INPUT DATA
◆ ◆ ◆

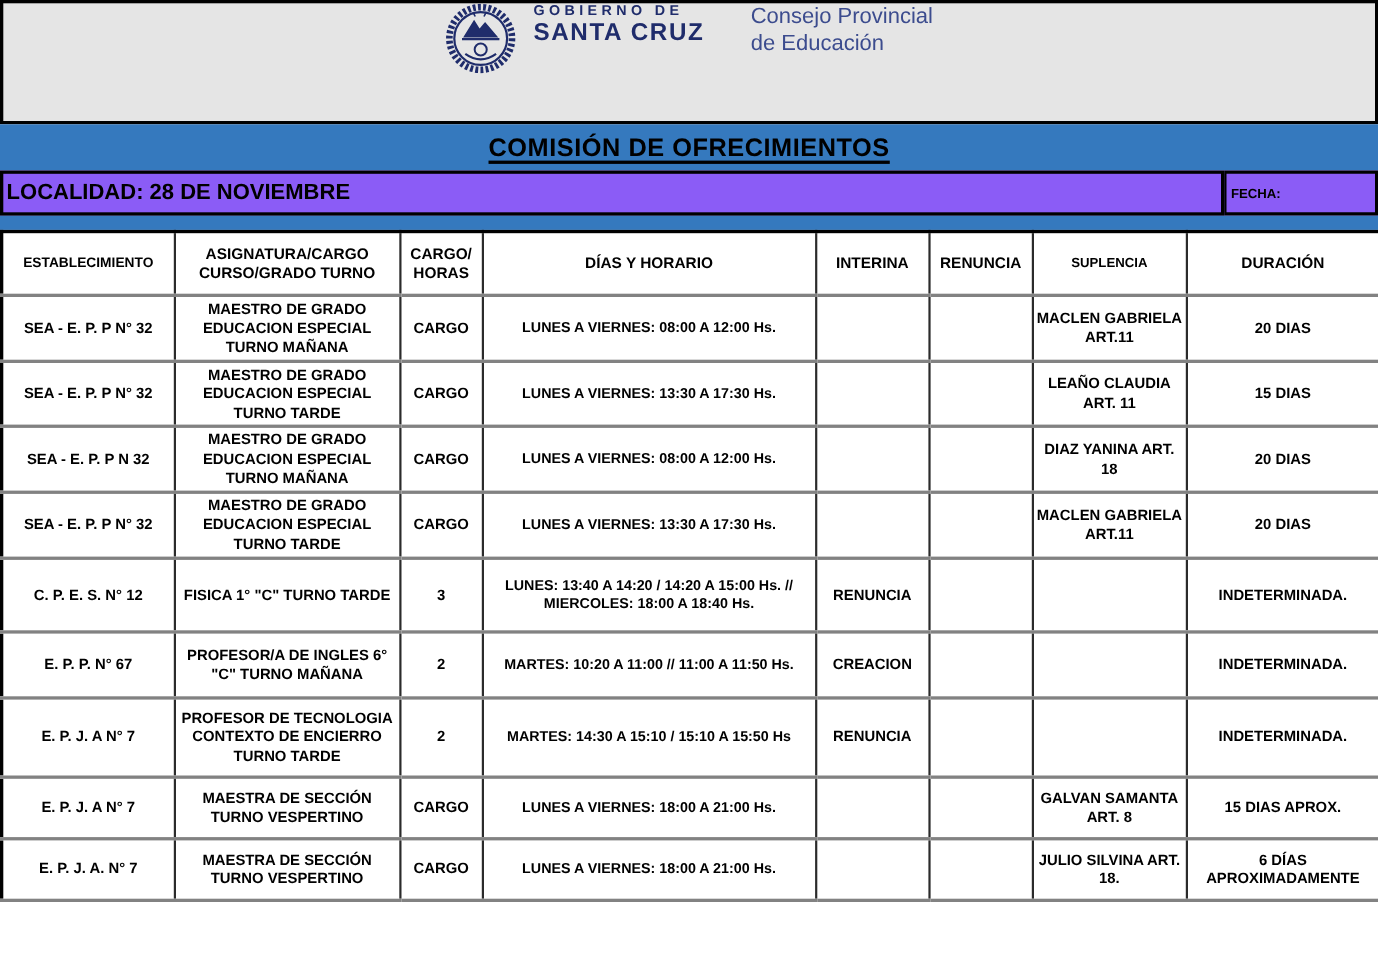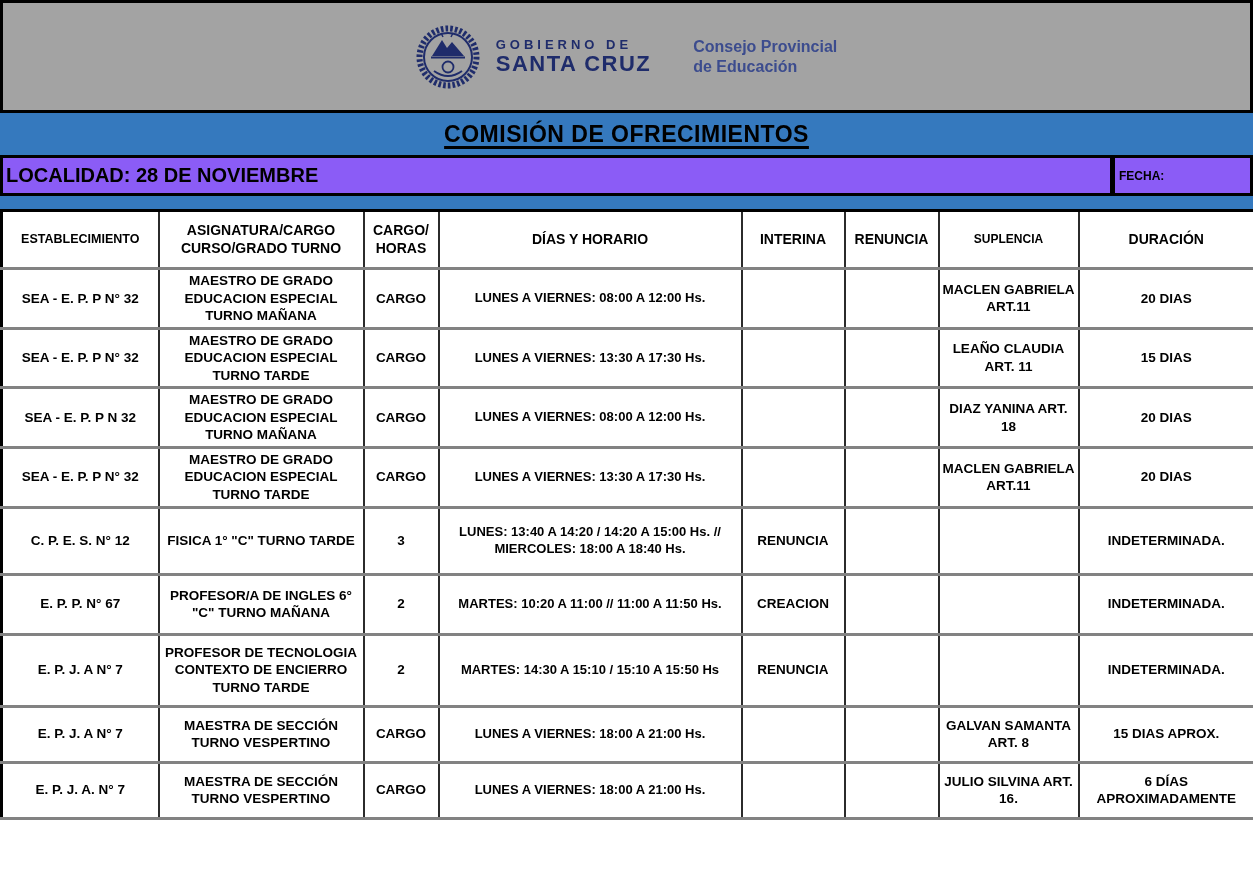--- a/index.html
+++ b/index.html
@@ -19,8 +19,8 @@
   
   .header-box{
     height:113px;border:3px solid #000;
-    display:flex;align-items:center;justify-content:center;gap:16px;
-    background:#a3a3a3;
+    display:flex;align-items:flex-start;justify-content:center;gap:16px;
+    background:#e5e5e5;
   }
   .seal{width:64px;height:64px;flex:0 0 auto;}
   .gov-block{line-height:1.05;margin-right:26px;}

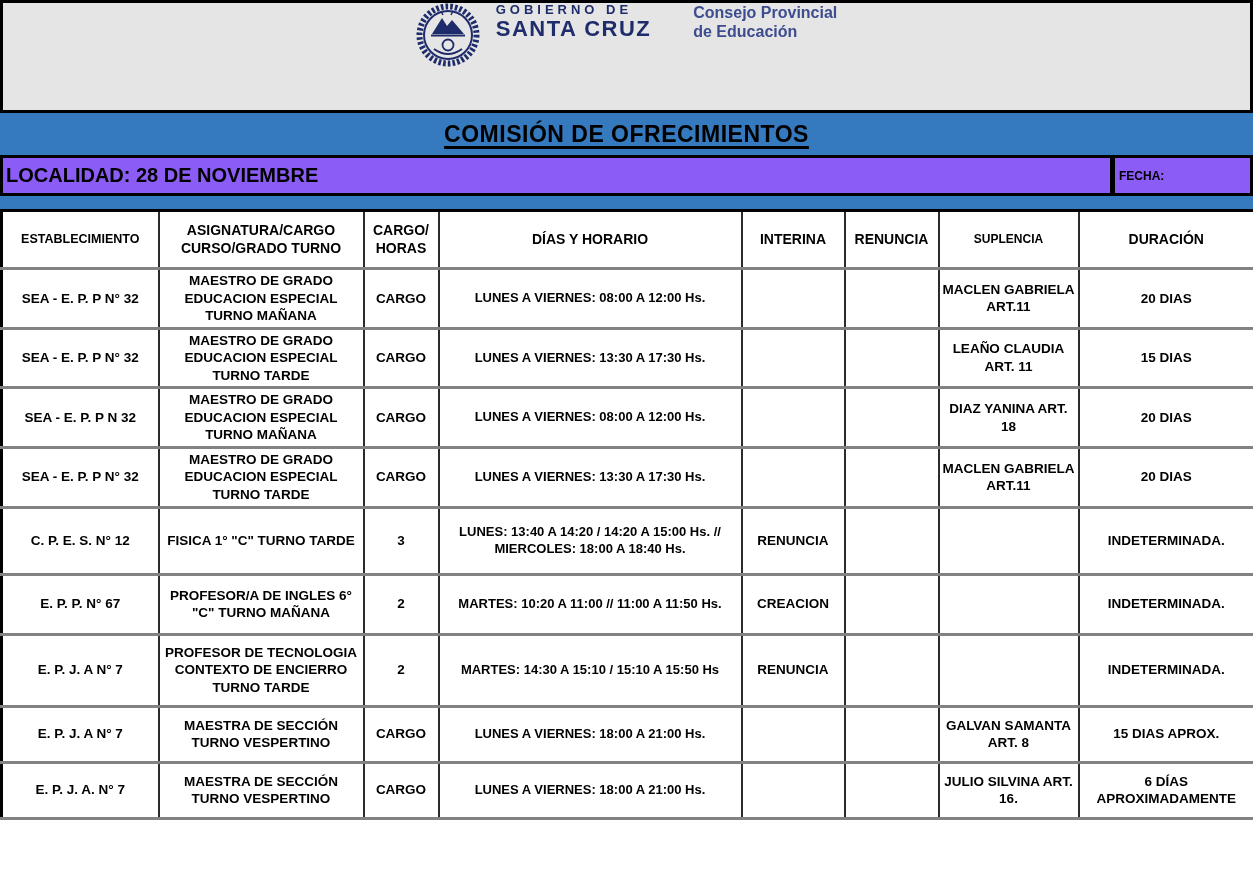--- a/index.html
+++ b/index.html
@@ -27,7 +27,7 @@
   .gov-line1{font-size:13px;letter-spacing:4px;color:var(--navy);font-weight:600;}
   .gov-line2{font-size:22px;letter-spacing:1.5px;color:var(--navy);font-weight:bold;}
   .org-block{line-height:1.2;}
-  .org-line{font-size:16px;color:var(--slate);font-weight:700;}
+  .org-line{font-size:20px;color:var(--slate);font-weight:400;}
   
   .title-bar{
     height:42px;background:var(--accent);

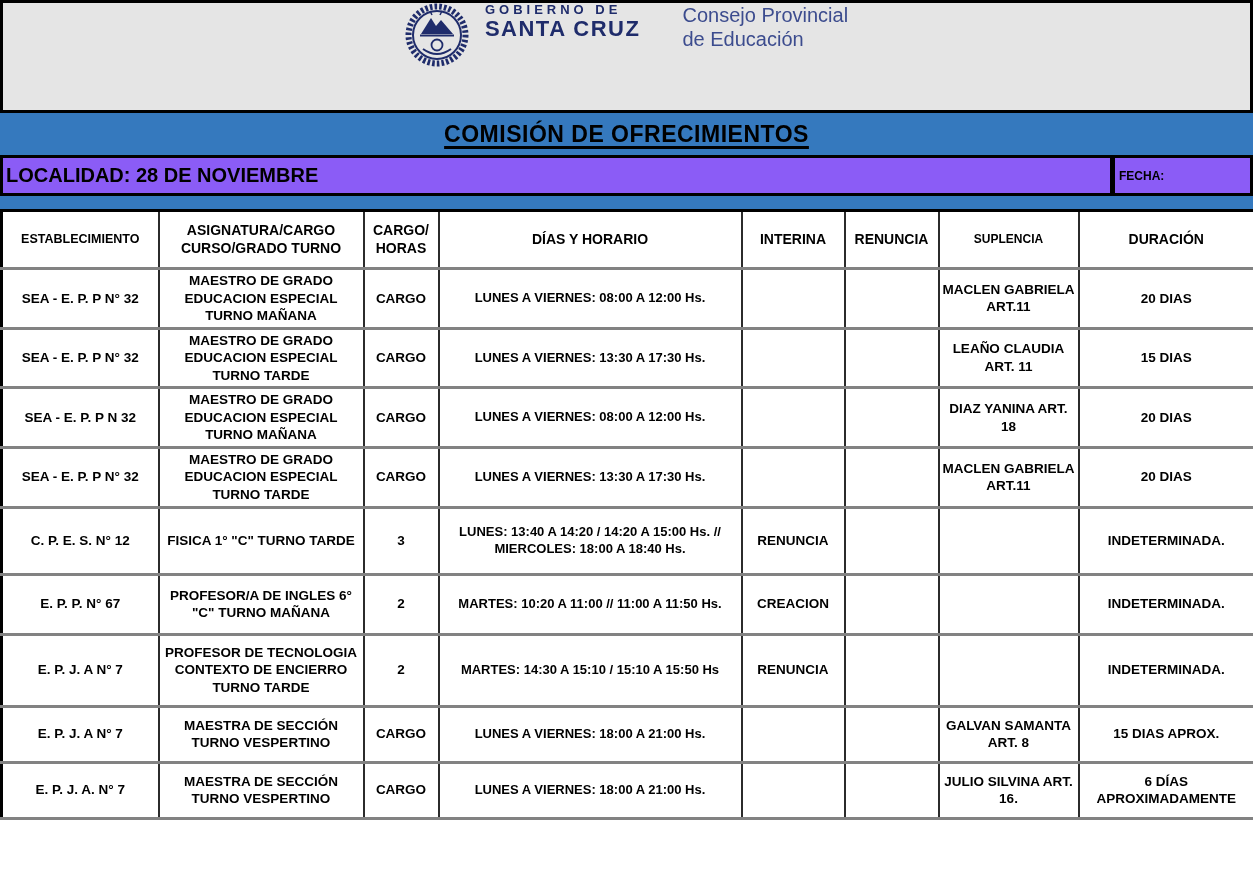--- a/index.html
+++ b/index.html
@@ -220,7 +220,7 @@
         <td>LUNES A VIERNES: 18:00 A 21:00 Hs.</td>
         <td></td>
         <td></td>
-        <td>JULIO SILVINA ART. 16.</td>
+        <td>JULIO SILVINA ART. 18.</td>
         <td>6 DÍAS APROXIMADAMENTE</td>
       </tr>
     </tbody>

◆ ◆ ◆

WORK TO COMPLETE
Quote the full listing above word for word; exclude every picture from the copy.

ANSWER SPACE
--- a/index.html
+++ b/index.html
@@ -19,8 +19,8 @@
   
   .header-box{
     height:113px;border:3px solid #000;
-    display:flex;align-items:center;justify-content:center;gap:16px;
-    background:#a3a3a3;
+    display:flex;align-items:flex-start;justify-content:center;gap:16px;
+    background:#e5e5e5;
   }
   .seal{width:64px;height:64px;flex:0 0 auto;}
   .gov-block{line-height:1.05;margin-right:26px;}

--- a/index.html
+++ b/index.html
@@ -27,7 +27,7 @@
   .gov-line1{font-size:13px;letter-spacing:4px;color:var(--navy);font-weight:600;}
   .gov-line2{font-size:22px;letter-spacing:1.5px;color:var(--navy);font-weight:bold;}
   .org-block{line-height:1.2;}
-  .org-line{font-size:16px;color:var(--slate);font-weight:700;}
+  .org-line{font-size:20px;color:var(--slate);font-weight:400;}
   
   .title-bar{
     height:42px;background:var(--accent);

--- a/index.html
+++ b/index.html
@@ -220,7 +220,7 @@
         <td>LUNES A VIERNES: 18:00 A 21:00 Hs.</td>
         <td></td>
         <td></td>
-        <td>JULIO SILVINA ART. 16.</td>
+        <td>JULIO SILVINA ART. 18.</td>
         <td>6 DÍAS APROXIMADAMENTE</td>
       </tr>
     </tbody>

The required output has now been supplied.